His research interests over his entire academic career have included supramolecular chemistry, chemosensors, advanced materials, nanoscale molecular assemblies and devices, and medicinal chemistry. His research is currently focused on antiviral and immunomodulatory drugs, collaborating with microbiologists and biochemists at the Rega Institute for Medical Research in Leuven, Belgium, and on muscle relaxants, neuroprotectives and male contraceptives, working with collaborators in the School of Medicine at the University of Nevada, Reno.
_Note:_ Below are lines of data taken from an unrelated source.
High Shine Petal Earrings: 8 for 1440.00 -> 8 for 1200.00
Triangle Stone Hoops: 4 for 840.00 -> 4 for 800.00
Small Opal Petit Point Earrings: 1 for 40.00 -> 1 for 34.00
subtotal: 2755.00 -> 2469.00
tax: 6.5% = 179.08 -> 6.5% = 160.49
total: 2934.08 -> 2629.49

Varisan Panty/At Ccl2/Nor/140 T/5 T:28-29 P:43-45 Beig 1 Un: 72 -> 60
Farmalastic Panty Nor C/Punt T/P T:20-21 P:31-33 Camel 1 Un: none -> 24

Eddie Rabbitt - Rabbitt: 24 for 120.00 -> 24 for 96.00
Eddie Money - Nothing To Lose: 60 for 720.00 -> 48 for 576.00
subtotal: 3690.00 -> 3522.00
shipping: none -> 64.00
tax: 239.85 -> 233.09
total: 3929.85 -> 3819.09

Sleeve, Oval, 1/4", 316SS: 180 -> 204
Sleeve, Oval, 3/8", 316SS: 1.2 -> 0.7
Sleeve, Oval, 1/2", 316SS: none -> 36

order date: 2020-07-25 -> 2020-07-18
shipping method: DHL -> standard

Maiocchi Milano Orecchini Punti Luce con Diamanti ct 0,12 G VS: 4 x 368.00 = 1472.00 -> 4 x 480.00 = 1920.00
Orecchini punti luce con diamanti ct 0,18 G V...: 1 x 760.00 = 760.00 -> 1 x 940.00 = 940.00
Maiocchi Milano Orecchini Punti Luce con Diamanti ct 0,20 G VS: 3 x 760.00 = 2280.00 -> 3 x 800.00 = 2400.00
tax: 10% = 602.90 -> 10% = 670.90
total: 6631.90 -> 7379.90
He currently has more than 100 publications in scientific journals and is inventor or co-inventor on 11 patents/patent applications. His recreational interests include hiking, backpacking, rock climbing, mountain biking, skiing, and snowboarding.

About The Author

Dr Udaya K Jayasundara is a Senior Lecturer in the College of Chemical Sciences at the Institute of Chemistry Ceylon, Sri Lanka. He received BSc (Hons) in 2004 from the University of Peradeniya Sri Lanka. Then he moved to the University of Nevada Reno for his doctoral studies. He trained in physical and analytical chemistry and completed his PhD in 2011. His doctoral study, under Professor Joseph Cline, explored photoisomerization efficiencies of dibenzofulvene molecular motor prototype in collaboration with Prof. Thomas Bell. His work has been presented in several National and International Conferences and he has authored several peer reviewed articles. After completing his PhD, he worked as an adjunct professor at Truckee Meadows Community College and as a scientific associate at the Charles River Laboratories in Reno NV area. He is currently working as an Editorial Board Member for the American Journal of Nanosciences.

His research interests are focused in spectroscopy to understand the chemical kinetics.  He has recently embarked on new research activities in the field of Pharmaceutical Method Development and Method Validation for commercially available drug components using High Performance Liquid Chromatography (HPLC), Ultraviolet Visible Spectroscopy (UV-Vis), and Gas Chromatography (GC‑FID) with Good Laboratory Practice (GLP) regulations.   This work involves studying various drug substances with possible application to determine the active component’s concentrations.  It is aimed to extend his research further into other drug substances using LC‑MS in future.

Other than his academic career, he is an expert in Chemical Safety and Hygiene Plans, Good Laboratory Practices (GLP), Environmental Health and Safety (EH&S), Occupational Safety and Health (OSHA standards), Laboratory Safety Procedures, and Chemical Risk Assessment.  He has delivered over 15 public speeches on these subject areas since 2015.  

 

 Reference

Jayasundara, U.K., Kim, H.J., Sahteli, K.P., Cline, J.I., Bell, T.W. Proton-Gated Photoisomerization of Amino-Substituted Dibenzofulvene Rotors, ChemPhysChem 18 (2017) 59-63.